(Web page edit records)
____

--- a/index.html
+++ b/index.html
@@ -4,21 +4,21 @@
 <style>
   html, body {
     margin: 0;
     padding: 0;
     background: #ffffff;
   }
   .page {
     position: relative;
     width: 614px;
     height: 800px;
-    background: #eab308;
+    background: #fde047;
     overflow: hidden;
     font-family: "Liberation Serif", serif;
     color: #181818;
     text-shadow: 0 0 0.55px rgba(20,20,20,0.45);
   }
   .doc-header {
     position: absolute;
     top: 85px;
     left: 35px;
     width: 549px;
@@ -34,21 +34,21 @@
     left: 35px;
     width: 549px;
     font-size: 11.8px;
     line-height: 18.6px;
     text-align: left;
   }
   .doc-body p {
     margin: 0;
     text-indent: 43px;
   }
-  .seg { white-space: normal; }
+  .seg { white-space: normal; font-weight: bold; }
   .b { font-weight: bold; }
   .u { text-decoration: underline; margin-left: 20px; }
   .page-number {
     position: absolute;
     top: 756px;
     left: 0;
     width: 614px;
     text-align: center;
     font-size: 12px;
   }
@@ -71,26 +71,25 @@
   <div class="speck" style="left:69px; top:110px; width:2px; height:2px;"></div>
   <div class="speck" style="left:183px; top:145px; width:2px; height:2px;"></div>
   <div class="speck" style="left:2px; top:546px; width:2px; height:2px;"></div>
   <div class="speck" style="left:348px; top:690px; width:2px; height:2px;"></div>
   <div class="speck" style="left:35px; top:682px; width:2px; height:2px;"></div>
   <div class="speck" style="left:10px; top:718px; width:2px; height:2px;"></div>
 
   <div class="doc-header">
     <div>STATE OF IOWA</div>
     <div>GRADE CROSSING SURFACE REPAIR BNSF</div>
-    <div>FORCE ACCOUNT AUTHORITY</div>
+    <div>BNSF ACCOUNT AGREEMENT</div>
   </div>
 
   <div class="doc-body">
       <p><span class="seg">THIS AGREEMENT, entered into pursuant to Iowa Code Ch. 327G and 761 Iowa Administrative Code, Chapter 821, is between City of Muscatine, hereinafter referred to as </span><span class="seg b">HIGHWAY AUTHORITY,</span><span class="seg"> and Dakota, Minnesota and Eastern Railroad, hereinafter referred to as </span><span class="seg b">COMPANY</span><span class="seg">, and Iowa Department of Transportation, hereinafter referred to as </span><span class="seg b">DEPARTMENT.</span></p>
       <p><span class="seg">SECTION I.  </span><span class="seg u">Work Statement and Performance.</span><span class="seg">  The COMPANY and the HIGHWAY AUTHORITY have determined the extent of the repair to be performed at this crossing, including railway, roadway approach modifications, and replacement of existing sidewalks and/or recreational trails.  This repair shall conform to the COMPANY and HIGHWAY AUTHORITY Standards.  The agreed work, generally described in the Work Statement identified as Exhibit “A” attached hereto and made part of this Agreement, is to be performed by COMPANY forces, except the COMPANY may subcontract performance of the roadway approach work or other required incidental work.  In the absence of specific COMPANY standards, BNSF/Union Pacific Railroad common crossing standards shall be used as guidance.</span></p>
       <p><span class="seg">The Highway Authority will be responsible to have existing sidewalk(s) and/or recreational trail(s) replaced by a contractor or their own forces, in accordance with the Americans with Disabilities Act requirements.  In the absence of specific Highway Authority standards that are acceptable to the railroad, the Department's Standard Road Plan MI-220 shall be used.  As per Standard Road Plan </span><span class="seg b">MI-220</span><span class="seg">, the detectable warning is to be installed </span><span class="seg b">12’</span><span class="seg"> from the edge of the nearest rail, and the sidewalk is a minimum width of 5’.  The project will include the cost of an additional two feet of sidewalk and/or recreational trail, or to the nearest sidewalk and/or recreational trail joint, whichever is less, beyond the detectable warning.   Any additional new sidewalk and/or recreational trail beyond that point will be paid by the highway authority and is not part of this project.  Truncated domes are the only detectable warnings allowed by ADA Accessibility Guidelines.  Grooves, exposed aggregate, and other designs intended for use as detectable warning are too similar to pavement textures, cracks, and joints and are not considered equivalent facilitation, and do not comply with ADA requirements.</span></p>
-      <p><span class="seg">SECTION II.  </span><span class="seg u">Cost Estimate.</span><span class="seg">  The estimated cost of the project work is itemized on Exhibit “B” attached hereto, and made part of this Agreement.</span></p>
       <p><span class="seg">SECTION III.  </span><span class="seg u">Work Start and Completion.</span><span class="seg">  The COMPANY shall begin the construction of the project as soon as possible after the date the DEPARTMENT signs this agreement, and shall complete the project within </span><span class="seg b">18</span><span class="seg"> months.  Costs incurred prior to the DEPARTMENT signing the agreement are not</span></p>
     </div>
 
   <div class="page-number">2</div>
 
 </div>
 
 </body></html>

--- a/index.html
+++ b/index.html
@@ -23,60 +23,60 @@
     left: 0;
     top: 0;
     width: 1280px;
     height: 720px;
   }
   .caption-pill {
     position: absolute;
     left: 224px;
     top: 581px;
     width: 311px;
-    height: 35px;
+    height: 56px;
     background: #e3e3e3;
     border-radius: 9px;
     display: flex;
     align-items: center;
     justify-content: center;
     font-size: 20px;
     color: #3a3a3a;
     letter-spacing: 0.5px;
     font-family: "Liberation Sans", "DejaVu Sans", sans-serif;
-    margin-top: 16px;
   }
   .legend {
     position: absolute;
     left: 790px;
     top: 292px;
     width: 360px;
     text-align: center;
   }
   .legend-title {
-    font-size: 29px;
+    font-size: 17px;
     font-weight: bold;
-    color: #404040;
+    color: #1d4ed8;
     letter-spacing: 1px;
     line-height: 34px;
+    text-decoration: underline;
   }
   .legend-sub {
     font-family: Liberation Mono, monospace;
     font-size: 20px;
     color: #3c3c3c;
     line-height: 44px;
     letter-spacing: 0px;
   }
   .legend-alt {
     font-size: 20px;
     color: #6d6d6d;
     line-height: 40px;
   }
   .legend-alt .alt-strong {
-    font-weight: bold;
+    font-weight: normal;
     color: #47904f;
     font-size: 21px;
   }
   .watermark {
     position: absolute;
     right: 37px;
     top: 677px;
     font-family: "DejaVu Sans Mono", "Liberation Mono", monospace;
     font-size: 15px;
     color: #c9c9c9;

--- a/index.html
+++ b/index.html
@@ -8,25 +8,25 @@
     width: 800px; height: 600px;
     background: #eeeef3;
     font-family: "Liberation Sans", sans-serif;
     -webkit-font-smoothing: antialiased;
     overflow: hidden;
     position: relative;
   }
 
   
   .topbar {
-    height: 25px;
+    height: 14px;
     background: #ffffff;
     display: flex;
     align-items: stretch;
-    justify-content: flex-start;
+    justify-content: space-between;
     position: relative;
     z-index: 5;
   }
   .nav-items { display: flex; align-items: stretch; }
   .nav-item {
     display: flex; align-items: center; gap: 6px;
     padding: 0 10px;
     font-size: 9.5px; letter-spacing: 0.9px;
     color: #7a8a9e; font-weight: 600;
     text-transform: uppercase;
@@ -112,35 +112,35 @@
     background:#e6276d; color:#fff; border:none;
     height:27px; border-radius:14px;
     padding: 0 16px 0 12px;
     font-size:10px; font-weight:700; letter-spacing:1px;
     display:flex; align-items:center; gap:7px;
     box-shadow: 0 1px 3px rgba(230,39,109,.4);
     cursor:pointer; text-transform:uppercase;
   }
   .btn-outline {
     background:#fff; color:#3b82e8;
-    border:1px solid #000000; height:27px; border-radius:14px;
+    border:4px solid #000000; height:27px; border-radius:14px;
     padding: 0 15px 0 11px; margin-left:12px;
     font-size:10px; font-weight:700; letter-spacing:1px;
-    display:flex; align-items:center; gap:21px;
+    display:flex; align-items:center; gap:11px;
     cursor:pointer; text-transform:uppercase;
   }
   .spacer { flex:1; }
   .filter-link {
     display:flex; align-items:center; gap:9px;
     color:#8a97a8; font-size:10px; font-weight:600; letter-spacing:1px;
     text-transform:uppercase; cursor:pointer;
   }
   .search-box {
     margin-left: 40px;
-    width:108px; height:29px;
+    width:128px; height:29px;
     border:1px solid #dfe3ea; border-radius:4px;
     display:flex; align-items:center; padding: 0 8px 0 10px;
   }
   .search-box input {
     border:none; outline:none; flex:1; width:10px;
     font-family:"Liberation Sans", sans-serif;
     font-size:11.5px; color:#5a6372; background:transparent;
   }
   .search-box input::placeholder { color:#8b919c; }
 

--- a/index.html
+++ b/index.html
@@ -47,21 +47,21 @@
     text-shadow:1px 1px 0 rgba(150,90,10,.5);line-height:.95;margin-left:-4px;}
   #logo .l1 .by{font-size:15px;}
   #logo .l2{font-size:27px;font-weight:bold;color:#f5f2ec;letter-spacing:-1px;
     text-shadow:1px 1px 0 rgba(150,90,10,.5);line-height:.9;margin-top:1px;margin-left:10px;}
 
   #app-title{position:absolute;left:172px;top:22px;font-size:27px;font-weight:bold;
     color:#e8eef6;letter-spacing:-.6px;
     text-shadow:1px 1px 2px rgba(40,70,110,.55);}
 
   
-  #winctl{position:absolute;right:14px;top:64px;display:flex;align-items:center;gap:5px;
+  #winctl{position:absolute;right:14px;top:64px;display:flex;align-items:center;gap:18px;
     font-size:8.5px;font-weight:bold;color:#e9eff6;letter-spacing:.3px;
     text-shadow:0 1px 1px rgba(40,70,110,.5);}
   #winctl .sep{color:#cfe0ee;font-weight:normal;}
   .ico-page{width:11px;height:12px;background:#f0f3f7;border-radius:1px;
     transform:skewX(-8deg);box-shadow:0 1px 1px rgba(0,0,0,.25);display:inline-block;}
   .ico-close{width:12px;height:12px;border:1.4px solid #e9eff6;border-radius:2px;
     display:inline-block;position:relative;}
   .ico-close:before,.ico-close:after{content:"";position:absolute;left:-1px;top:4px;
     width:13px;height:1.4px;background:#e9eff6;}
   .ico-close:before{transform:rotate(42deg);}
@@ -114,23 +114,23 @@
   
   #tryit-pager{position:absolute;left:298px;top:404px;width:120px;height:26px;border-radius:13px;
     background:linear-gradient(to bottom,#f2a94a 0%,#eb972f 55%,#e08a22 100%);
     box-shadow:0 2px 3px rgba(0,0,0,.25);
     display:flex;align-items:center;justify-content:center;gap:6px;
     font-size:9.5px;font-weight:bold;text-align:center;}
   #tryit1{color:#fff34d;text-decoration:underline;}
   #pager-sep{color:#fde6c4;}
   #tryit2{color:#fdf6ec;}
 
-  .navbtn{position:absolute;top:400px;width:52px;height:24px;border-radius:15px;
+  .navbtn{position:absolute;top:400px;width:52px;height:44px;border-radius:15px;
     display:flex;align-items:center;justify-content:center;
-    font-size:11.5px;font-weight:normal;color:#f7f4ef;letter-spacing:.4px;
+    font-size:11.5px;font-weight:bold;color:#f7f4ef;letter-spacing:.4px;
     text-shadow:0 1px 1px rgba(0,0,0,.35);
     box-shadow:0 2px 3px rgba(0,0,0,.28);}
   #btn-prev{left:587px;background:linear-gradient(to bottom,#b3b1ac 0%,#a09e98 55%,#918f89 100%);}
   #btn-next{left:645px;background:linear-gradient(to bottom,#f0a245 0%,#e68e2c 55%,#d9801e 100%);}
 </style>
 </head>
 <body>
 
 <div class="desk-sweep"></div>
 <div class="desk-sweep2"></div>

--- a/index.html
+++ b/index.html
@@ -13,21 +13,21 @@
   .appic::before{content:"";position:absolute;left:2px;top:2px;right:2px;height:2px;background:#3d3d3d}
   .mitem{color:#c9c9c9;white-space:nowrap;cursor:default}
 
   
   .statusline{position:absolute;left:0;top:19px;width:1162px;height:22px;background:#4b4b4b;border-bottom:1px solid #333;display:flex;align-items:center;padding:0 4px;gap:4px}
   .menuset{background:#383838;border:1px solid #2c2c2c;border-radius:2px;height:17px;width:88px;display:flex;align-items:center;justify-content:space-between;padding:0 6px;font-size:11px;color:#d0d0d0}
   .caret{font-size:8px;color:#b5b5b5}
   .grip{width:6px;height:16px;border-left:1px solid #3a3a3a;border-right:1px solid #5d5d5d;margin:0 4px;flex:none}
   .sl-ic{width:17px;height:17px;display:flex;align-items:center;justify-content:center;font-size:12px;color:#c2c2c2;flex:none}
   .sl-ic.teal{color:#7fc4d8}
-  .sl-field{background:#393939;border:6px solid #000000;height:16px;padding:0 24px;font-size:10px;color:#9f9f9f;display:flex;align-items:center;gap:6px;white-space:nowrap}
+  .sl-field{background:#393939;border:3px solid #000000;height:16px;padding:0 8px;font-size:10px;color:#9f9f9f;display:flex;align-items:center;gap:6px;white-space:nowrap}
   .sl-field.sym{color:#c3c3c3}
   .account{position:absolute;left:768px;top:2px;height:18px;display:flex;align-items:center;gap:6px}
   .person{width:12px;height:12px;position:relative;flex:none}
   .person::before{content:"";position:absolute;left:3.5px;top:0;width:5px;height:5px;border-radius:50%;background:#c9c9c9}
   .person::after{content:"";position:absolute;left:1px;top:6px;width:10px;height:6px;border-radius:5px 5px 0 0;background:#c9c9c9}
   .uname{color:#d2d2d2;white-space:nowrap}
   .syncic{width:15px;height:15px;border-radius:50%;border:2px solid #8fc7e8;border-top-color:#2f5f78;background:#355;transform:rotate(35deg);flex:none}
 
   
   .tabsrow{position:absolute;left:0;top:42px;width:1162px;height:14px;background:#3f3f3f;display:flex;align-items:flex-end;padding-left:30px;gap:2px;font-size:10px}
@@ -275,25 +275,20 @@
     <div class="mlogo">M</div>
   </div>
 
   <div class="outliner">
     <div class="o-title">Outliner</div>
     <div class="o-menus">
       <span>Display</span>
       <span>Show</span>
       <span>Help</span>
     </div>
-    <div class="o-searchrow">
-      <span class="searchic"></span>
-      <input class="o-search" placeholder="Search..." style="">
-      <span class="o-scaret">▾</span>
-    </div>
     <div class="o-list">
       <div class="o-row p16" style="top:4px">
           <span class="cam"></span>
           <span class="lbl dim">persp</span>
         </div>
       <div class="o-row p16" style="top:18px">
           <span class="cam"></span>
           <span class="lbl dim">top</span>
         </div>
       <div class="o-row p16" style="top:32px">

____

_Work required_:
Lines of the data above that include the string "Mono" must each be copied.

_Your solution_:
     font-family: Liberation Mono, monospace;
     font-family: "DejaVu Sans Mono", "Liberation Mono", monospace;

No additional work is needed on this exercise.